El orden impera en este centro sanitario a las afueras de Raqqa. Pero sobre todo la sensación de pulcritud. Todo ello repercute en el estado de ánimo general, que es de absoluta calma. El olor informe de la desinfección conquista todas las salas, pero no abruma. El centro tiene consulta psicológica, sala de emergencias, paredes blanquísimas, un póster que informa sobre pastillas potabilizadoras de agua y, en medio, en el pasillo, una sala de espera.

Aquí trabaja Fátima. Es de Tel Abyad, cerca de la frontera con Turquía, y llegó aquí, a este pueblo a las afueras de Raqqa, en 2018. Tiene el fuego de la supervivencia y la cautela de la humildad grabados en la mirada.

“Había guerra entre Estado Islámico y el régimen. Estado Islámico secuestró a mi marido. Hasta el día de hoy no sé dónde está. Tengo dos hijos, de seis y ocho años”, explica Fátima en una de las salas del hospital que ha quedado libre para que conversemos.

Fátima huyó de Tel Abyad con sus hijos. Su principal miedo era obvio en aquel momento: la guerra. Luego sus prioridades fueron cambiando. Estaba sola con los dos chavales y necesitaba trabajar.

“Aquí encontramos seguridad. Pero al principio no tenía nada, mis hijos no iban a la escuela, la gente me daba limosna. A veces nos quedábamos sin comida”, dice Fátima.

El centro de salud estaba a punto de abrir, y Fátima se presentó como voluntaria. Para lo que hiciera falta. Hasta que se quedó trabajando en el servicio de limpieza.

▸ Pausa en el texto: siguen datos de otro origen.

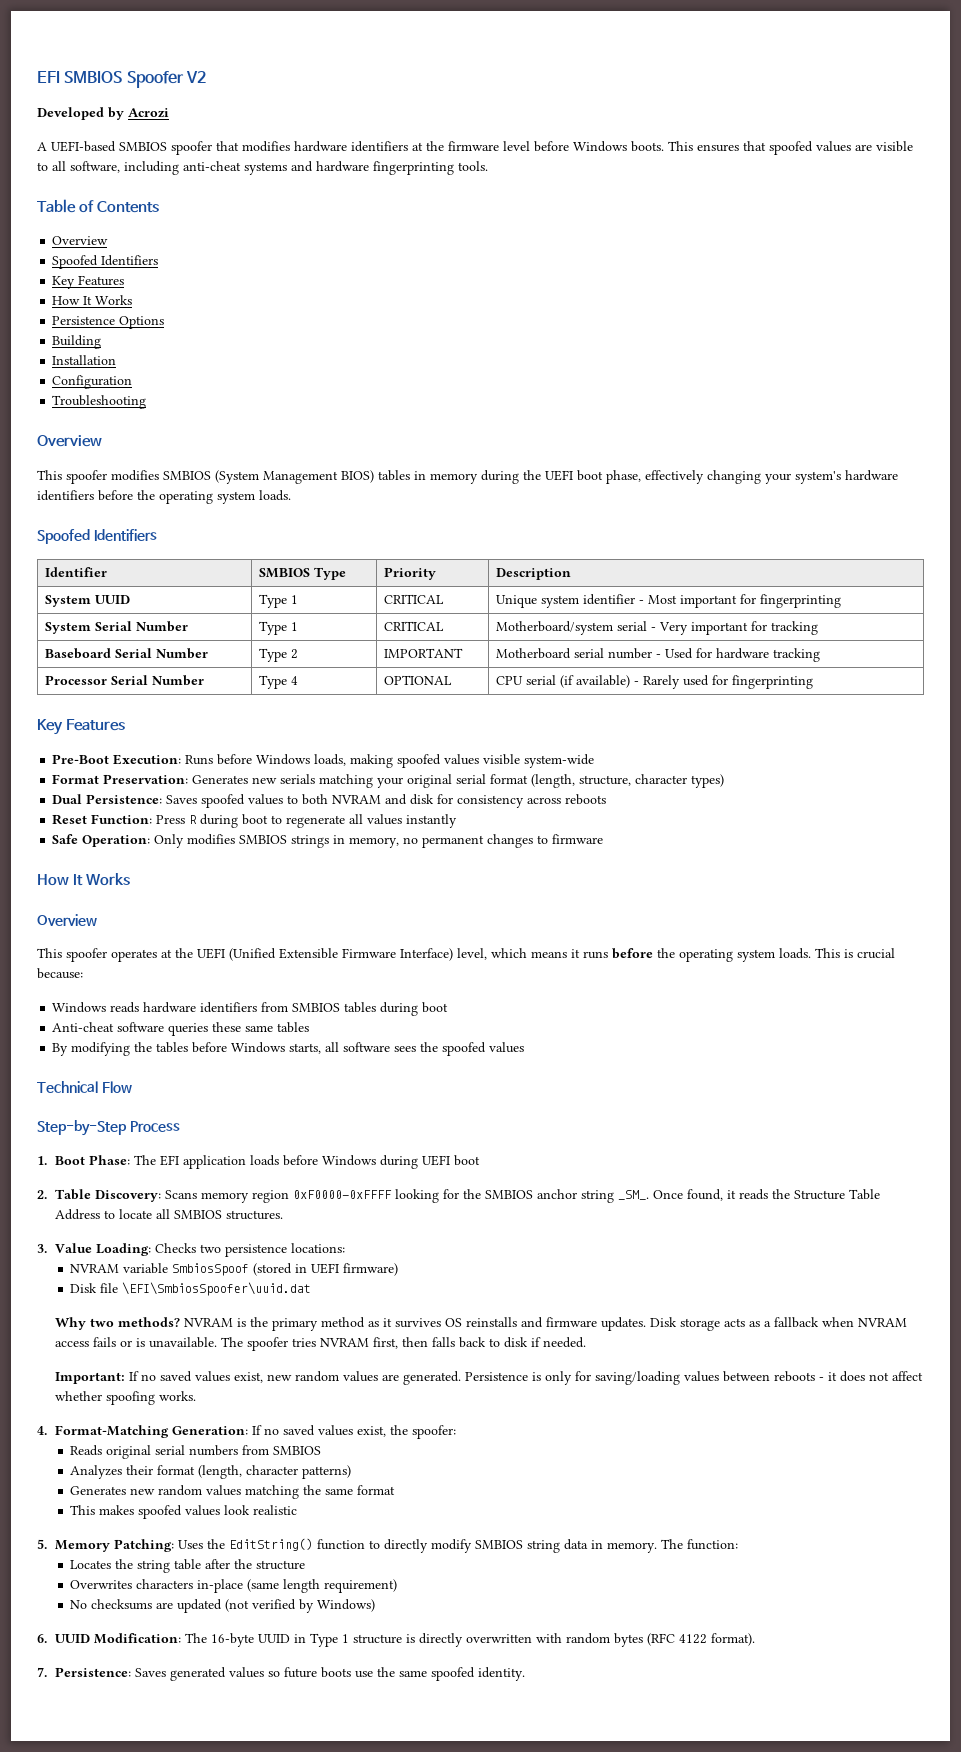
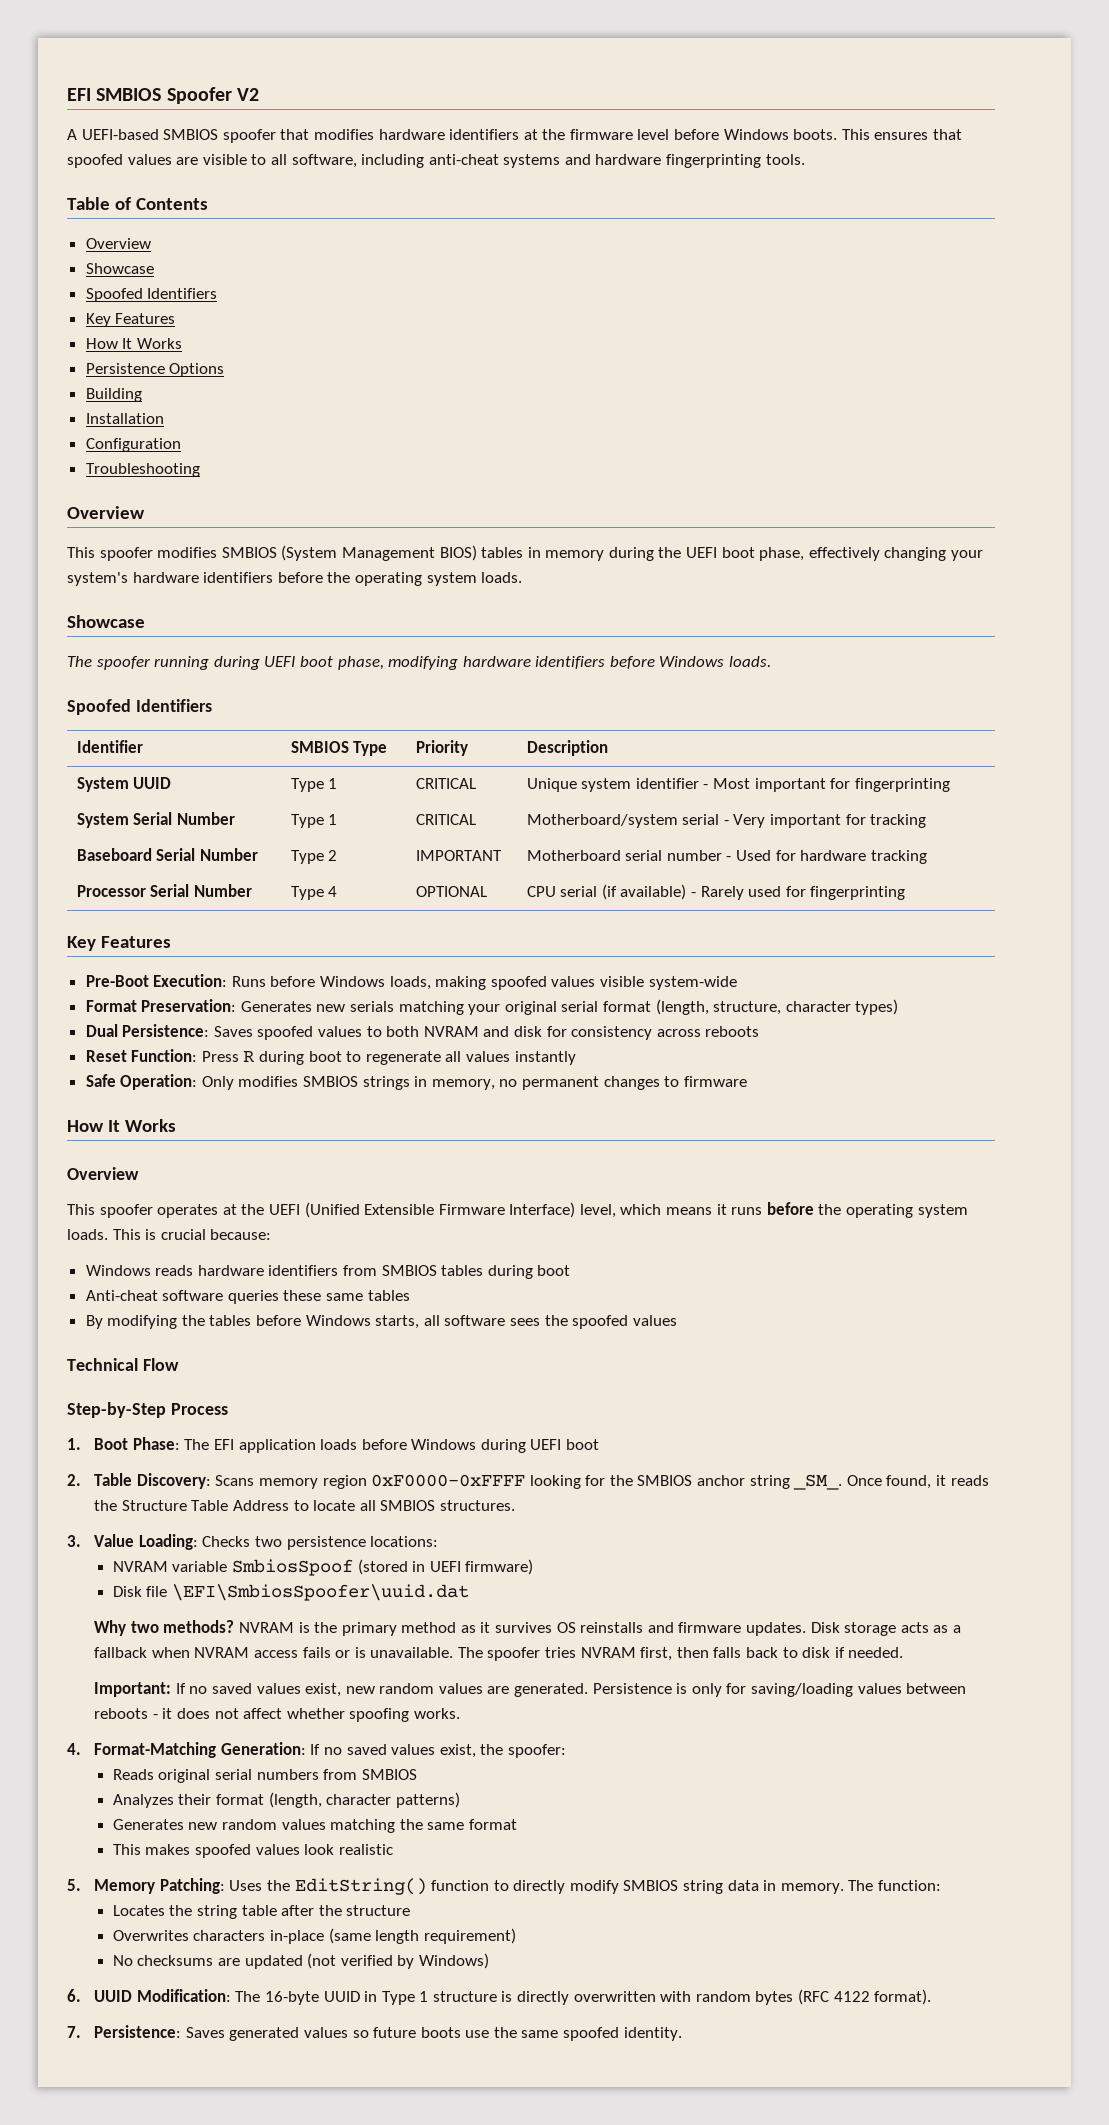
- Developed by Acrozi
  Table of Contents
  Overview
+ Showcase
  This spoofer modifies SMBIOS (System Management BIOS) tables in memory during the UEFI boot phase, effectively changing your system's hardware identifiers before the operating system loads.
+ Showcase
+ The spoofer running during UEFI boot phase, modifying hardware identifiers before Windows loads.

“Ahora tengo salario y mis hijos van a la escuela, y me aseguro así de que tengan sus necesidades cubiertas. Estoy feliz con ellos y con mi trabajo”, dice.

Los años anteriores, sin su marido y sin apoyos familiares, fueron duros. A partir de abril de 2024, cuando empezó a trabajar en el centro, su vida cambió.

“Somos tres limpiadoras en el centro. Yo trabajo 24 horas seguidas y después descanso 48 horas. La escuela está aquí cerca, llevo a los niños a la escuela caminando. Estoy orgullosa, hice todo lo que estaba en mi mano para conseguir trabajo”.

Fátima sabe, intuye, asume que la desaparición de su marido es definitiva.

“No tengo esperanzas de volver a verlo”, dice con los ojos vidriosos. “No tengo ni idea de si sigue con vida”.

Pero ahora Fátima está centrada en el presente. Sobrevivió a la guerra, sobrevivió a los problemas económicos, y ahora solo quiere mirar hacia delante.

“Gracias a Dios he encontrado seguridad para mis hijos. Llegaron a quedarse sin pan ni ropa. Ver cómo mis hijos se iban con hambre a dormir me hizo más fuerte. La pobreza me dio fuerza”.